Last week the Rishi Sunak MP, Minister for Parks & Green Spaces, visited St Johns Church Yard on the South Bank in London. St Johns, which would count as a pocket park, has been actively supported by Friends of St John’s Churchyard over the years working with local partners and funders to provide not only a great oasis of green space in the city but healthy activity for many and routes to employment for some. His visit followed the recent announced an extra £2.75m for the government’s pocket park Programme. So when did pocket parks become so popular?
Well pocket parks aren’t new. Northamptonshire lays claim to inventing them in the 1980s although some say Paley Park in New York was the first deliberately designed pocket park. Nowadays pocket parks even have their own Wikipedia Page. What is clear is that over the last 20 years they have become a familiar feature of most cities as populations grow, housing densities increase and the pressure on green spaces intensifies. Cities across the world now rely on pocket parks to provide much needed access to green space (and all its benefits) for their growing urban populations. Resilience and sustainability are the watchwords for these cities as they struggle with the increasing social, economic and impact on their infrastructure whether it be Santiago in Chile or Brussels in Belgium. London’s first floating pocket park in has just won awards from British Association Landscape Institute and the Society of Garden Designers.
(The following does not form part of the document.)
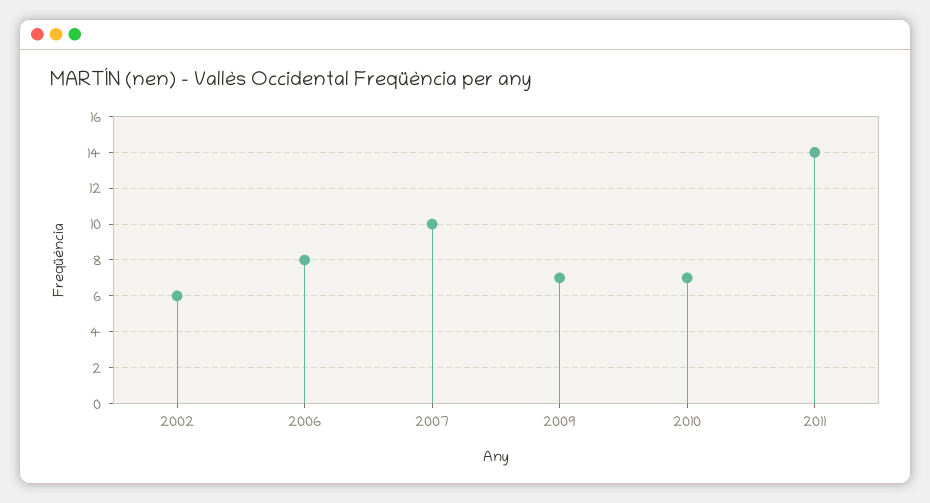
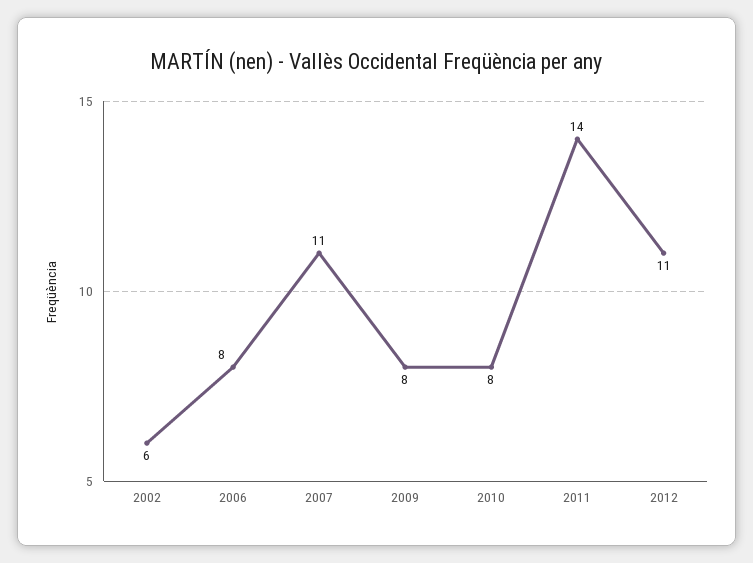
2007: 10 -> 11
2009: 7 -> 8
2010: 7 -> 8
2012: none -> 11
Research continues to demonstrate that they can have wide ranging benefits from reducing crime and improving health to building social capital, enhancing biodiversity, reducing pollution and mitigating climate change. It is these attributes that are recognised by leading cities that see pocket parks as essential elements of their green infrastructure, strategically linking them together as important contributors to maintaining their natural and social capital. It is perhaps their human scale that is their most important feature. Put two strangers in an empty railway carriage and they probably won’t converse – put two strangers in the back of a cab and they almost definitely will!